Revision comparison data
================================
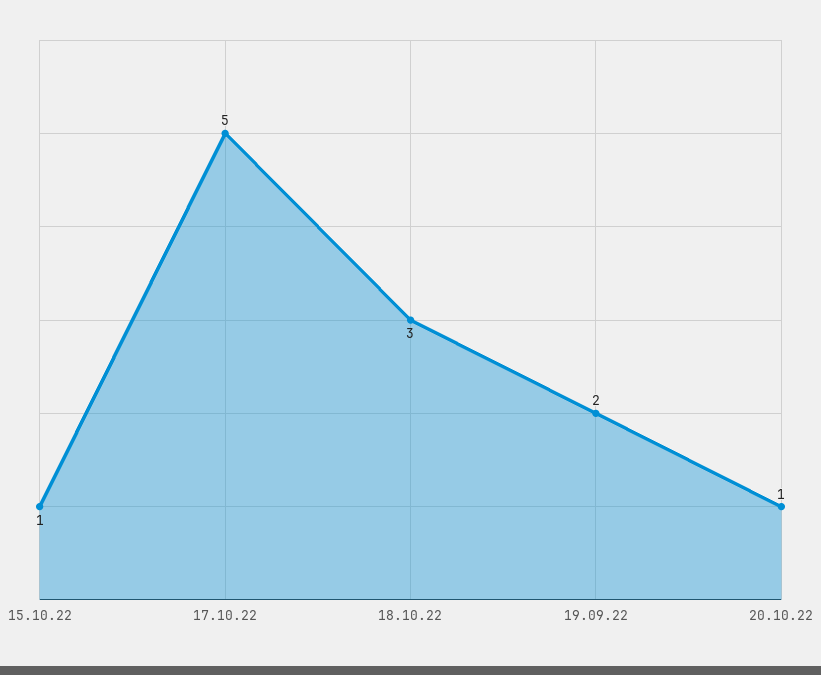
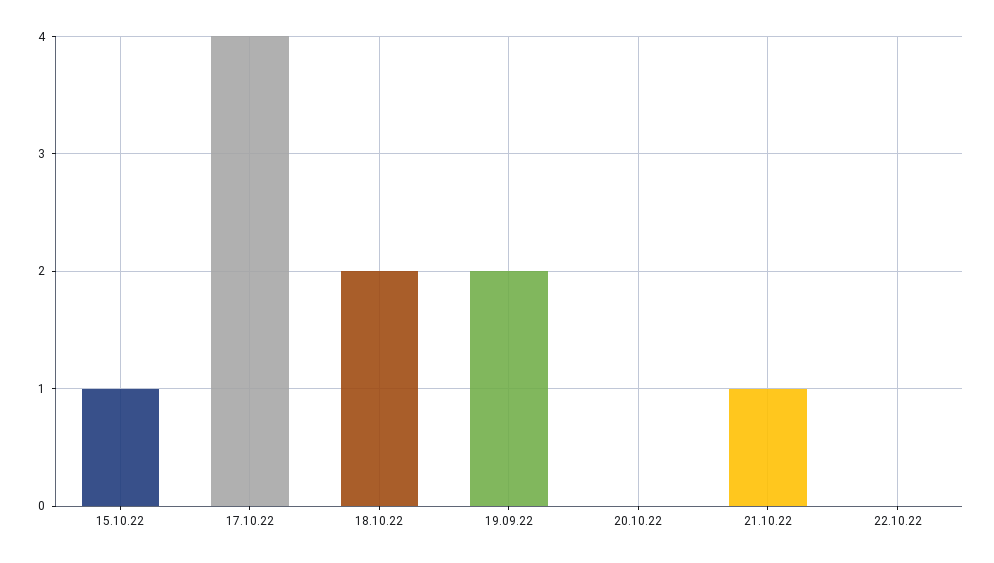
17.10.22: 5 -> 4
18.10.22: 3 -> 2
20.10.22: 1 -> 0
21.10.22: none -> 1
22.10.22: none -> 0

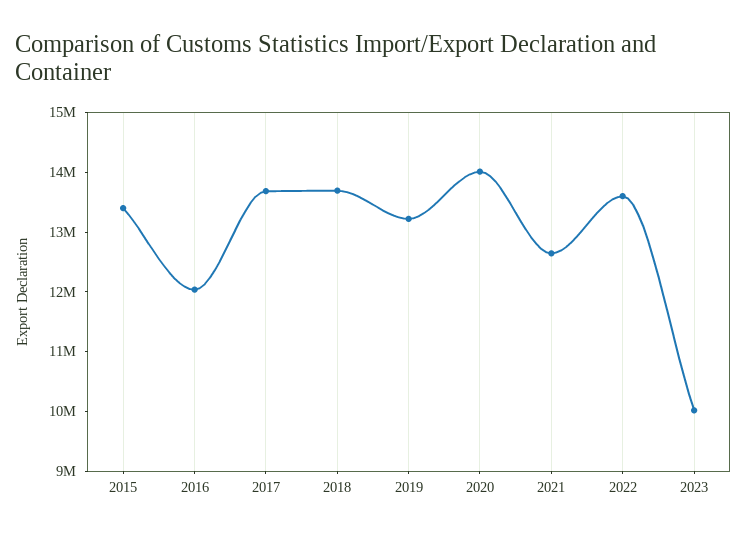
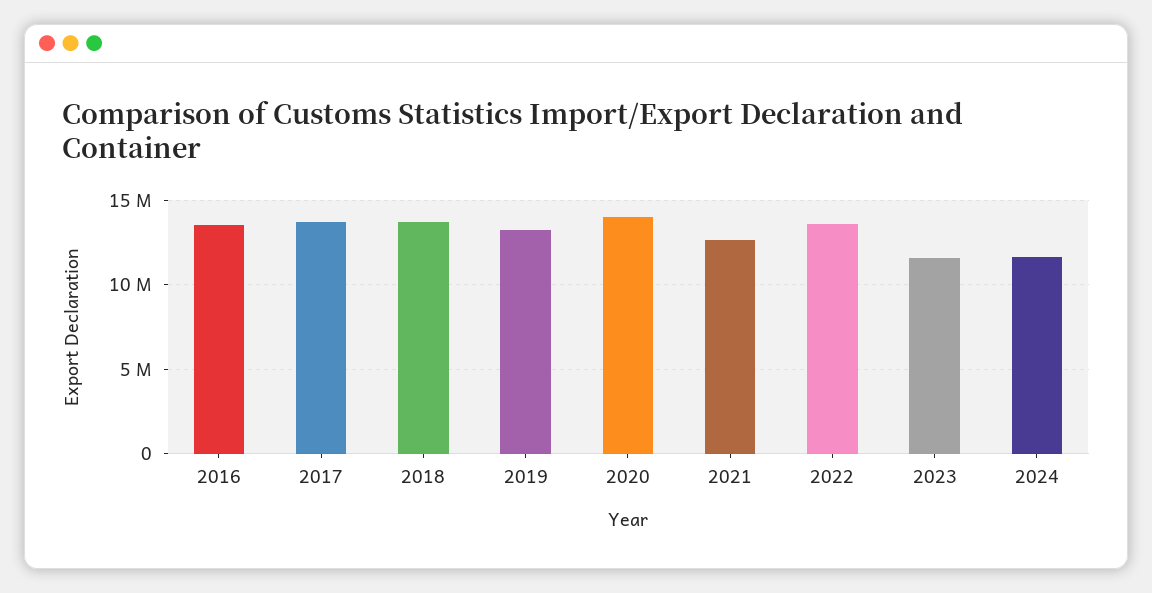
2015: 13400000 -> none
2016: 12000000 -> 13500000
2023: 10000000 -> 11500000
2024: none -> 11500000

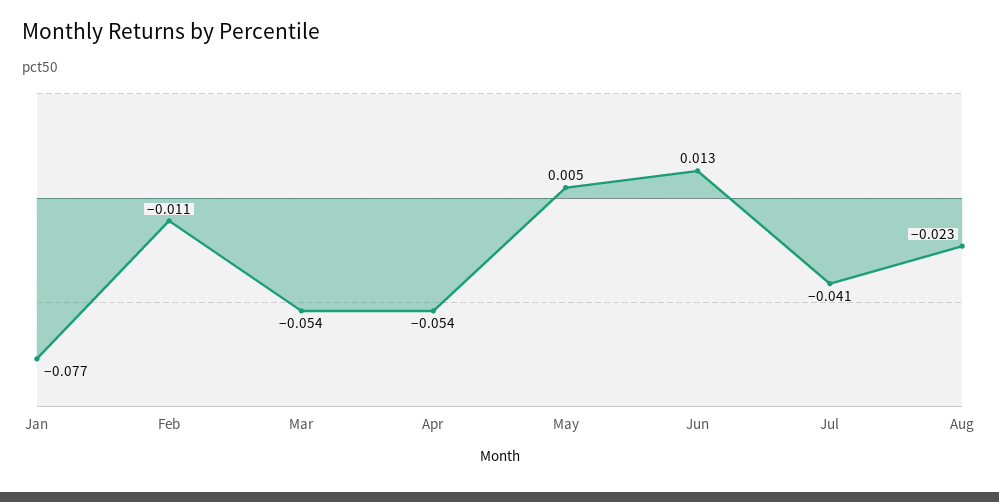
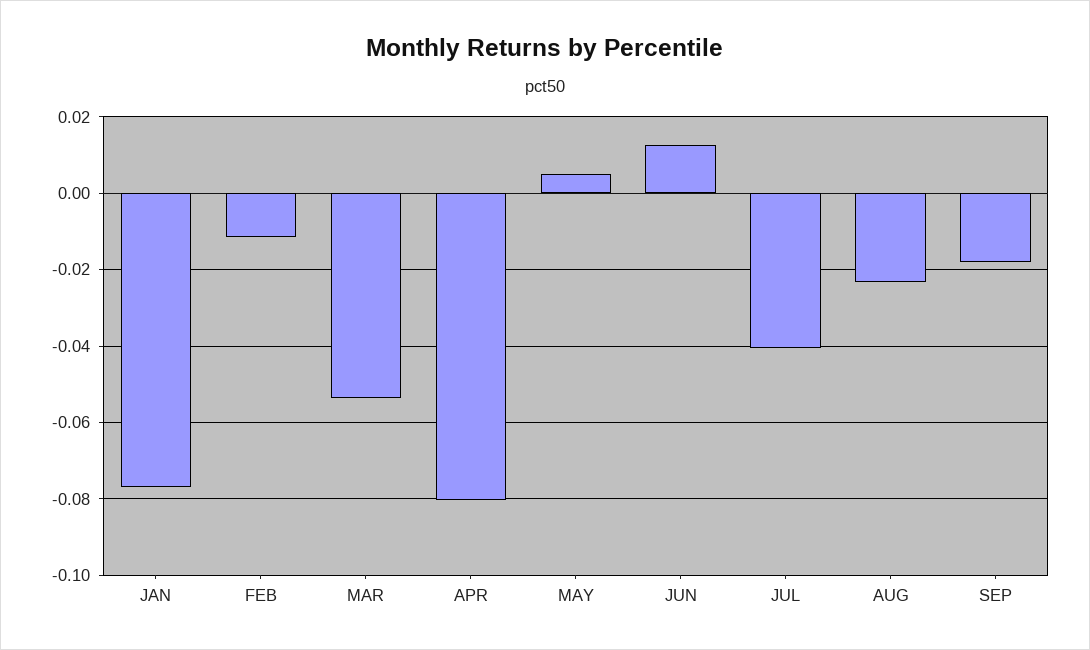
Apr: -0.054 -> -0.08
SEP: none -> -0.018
================================
- [Task objective]
Carry over each record above character for character, with the pictures left out.

- [Written response]
17.10.22: 5 -> 4
18.10.22: 3 -> 2
20.10.22: 1 -> 0
21.10.22: none -> 1
22.10.22: none -> 0

2015: 13400000 -> none
2016: 12000000 -> 13500000
2023: 10000000 -> 11500000
2024: none -> 11500000

Apr: -0.054 -> -0.08
SEP: none -> -0.018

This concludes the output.